Data below:

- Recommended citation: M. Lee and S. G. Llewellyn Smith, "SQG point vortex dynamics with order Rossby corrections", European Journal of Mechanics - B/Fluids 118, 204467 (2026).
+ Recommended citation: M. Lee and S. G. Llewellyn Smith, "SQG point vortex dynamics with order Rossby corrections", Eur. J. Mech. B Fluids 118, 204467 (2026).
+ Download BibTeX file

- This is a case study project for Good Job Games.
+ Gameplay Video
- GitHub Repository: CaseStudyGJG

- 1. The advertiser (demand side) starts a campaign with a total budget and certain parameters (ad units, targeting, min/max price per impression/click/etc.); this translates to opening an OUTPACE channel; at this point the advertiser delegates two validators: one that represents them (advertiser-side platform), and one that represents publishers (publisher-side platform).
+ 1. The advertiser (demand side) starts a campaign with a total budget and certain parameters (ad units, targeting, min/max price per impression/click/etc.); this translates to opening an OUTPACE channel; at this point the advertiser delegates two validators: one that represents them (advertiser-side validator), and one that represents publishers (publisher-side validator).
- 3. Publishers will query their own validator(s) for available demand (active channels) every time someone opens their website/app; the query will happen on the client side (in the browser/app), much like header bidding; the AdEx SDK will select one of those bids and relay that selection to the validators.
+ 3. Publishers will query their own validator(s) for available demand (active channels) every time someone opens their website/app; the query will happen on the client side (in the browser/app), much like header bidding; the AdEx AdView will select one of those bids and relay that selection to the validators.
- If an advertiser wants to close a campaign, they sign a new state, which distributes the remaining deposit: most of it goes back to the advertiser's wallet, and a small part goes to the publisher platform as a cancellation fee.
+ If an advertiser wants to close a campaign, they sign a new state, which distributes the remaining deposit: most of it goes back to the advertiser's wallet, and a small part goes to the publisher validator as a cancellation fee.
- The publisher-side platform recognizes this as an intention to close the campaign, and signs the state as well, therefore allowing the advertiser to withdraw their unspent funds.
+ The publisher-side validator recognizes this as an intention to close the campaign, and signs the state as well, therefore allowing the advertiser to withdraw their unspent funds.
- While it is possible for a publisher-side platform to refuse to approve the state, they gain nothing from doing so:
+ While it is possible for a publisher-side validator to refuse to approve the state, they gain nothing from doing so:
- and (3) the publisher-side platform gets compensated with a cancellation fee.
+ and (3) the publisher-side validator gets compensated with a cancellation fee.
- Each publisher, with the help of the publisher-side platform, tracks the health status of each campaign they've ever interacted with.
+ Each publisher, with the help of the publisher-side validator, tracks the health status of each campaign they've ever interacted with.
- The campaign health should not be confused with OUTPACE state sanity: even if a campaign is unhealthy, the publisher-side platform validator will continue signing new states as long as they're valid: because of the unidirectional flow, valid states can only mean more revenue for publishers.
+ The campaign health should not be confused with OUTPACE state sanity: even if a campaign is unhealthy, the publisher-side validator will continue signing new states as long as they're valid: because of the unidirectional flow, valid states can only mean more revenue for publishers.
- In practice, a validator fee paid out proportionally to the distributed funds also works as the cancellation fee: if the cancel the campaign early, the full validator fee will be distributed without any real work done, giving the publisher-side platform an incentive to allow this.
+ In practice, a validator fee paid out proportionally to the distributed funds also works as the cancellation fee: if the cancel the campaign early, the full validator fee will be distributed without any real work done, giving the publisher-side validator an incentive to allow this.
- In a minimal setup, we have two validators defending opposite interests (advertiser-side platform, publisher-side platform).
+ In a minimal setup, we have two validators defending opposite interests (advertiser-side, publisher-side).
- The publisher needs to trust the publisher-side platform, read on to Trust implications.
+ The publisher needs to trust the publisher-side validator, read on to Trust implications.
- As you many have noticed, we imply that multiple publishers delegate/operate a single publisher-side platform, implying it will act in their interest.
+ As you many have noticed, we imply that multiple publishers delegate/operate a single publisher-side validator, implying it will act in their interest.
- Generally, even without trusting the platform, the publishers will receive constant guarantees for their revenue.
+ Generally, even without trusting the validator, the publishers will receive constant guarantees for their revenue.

End of Data.

Directions for this task » In the material above, find the line containing "interests (advertiser-side, publisher-side)." and the line containing "validator, read on to Trust implications.", then write out exactly those two lines and every line between them, and nothing more.

Answer below »
+ In a minimal setup, we have two validators defending opposite interests (advertiser-side, publisher-side).
- The publisher needs to trust the publisher-side platform, read on to Trust implications.
+ The publisher needs to trust the publisher-side validator, read on to Trust implications.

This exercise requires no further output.